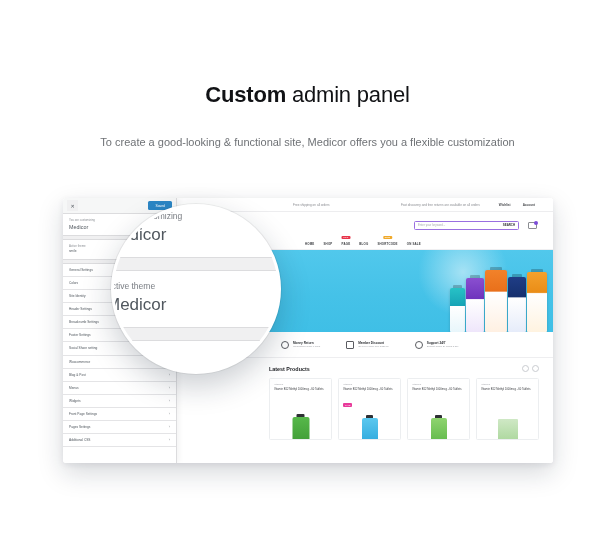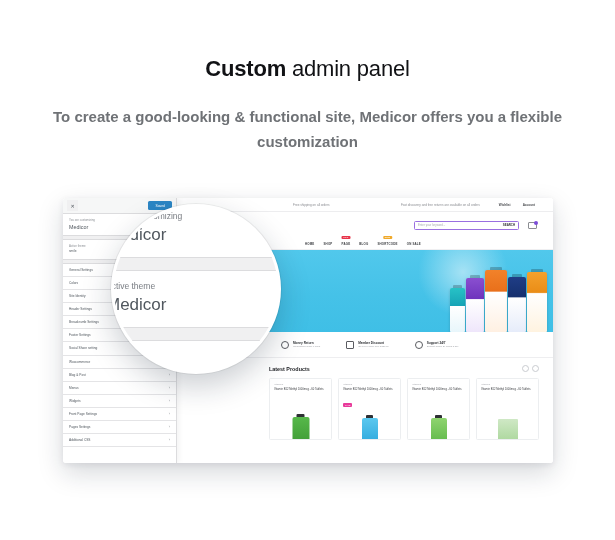--- a/index.html
+++ b/index.html
@@ -14,7 +14,7 @@
   }
 
   
-  .intro { padding-top: 56px; text-align: center; }
+  .intro { padding-top: 82px; text-align: center; }
   .heading {
     font-size: 22px;
     color: #111215;

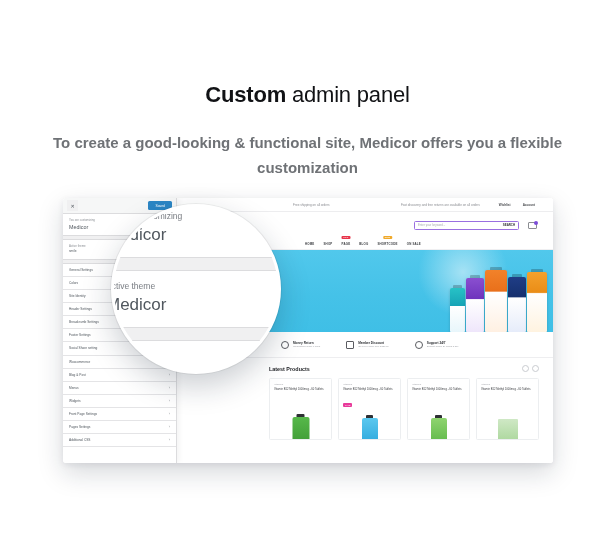--- a/index.html
+++ b/index.html
@@ -24,12 +24,12 @@
   }
   .heading .strong { font-weight: 700; }
   .subtitle {
-    font-size: 15px;
+    font-size: 11px;
     line-height: 25px;
     color: #6f7276;
     margin: 0 auto;
     max-width: 548px;
-    font-weight: 700;
+    font-weight: 400;
   }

######

Return every line in the listing that contains the word "size".

     font-size: 22px;
-    font-size: 15px;
+    font-size: 11px;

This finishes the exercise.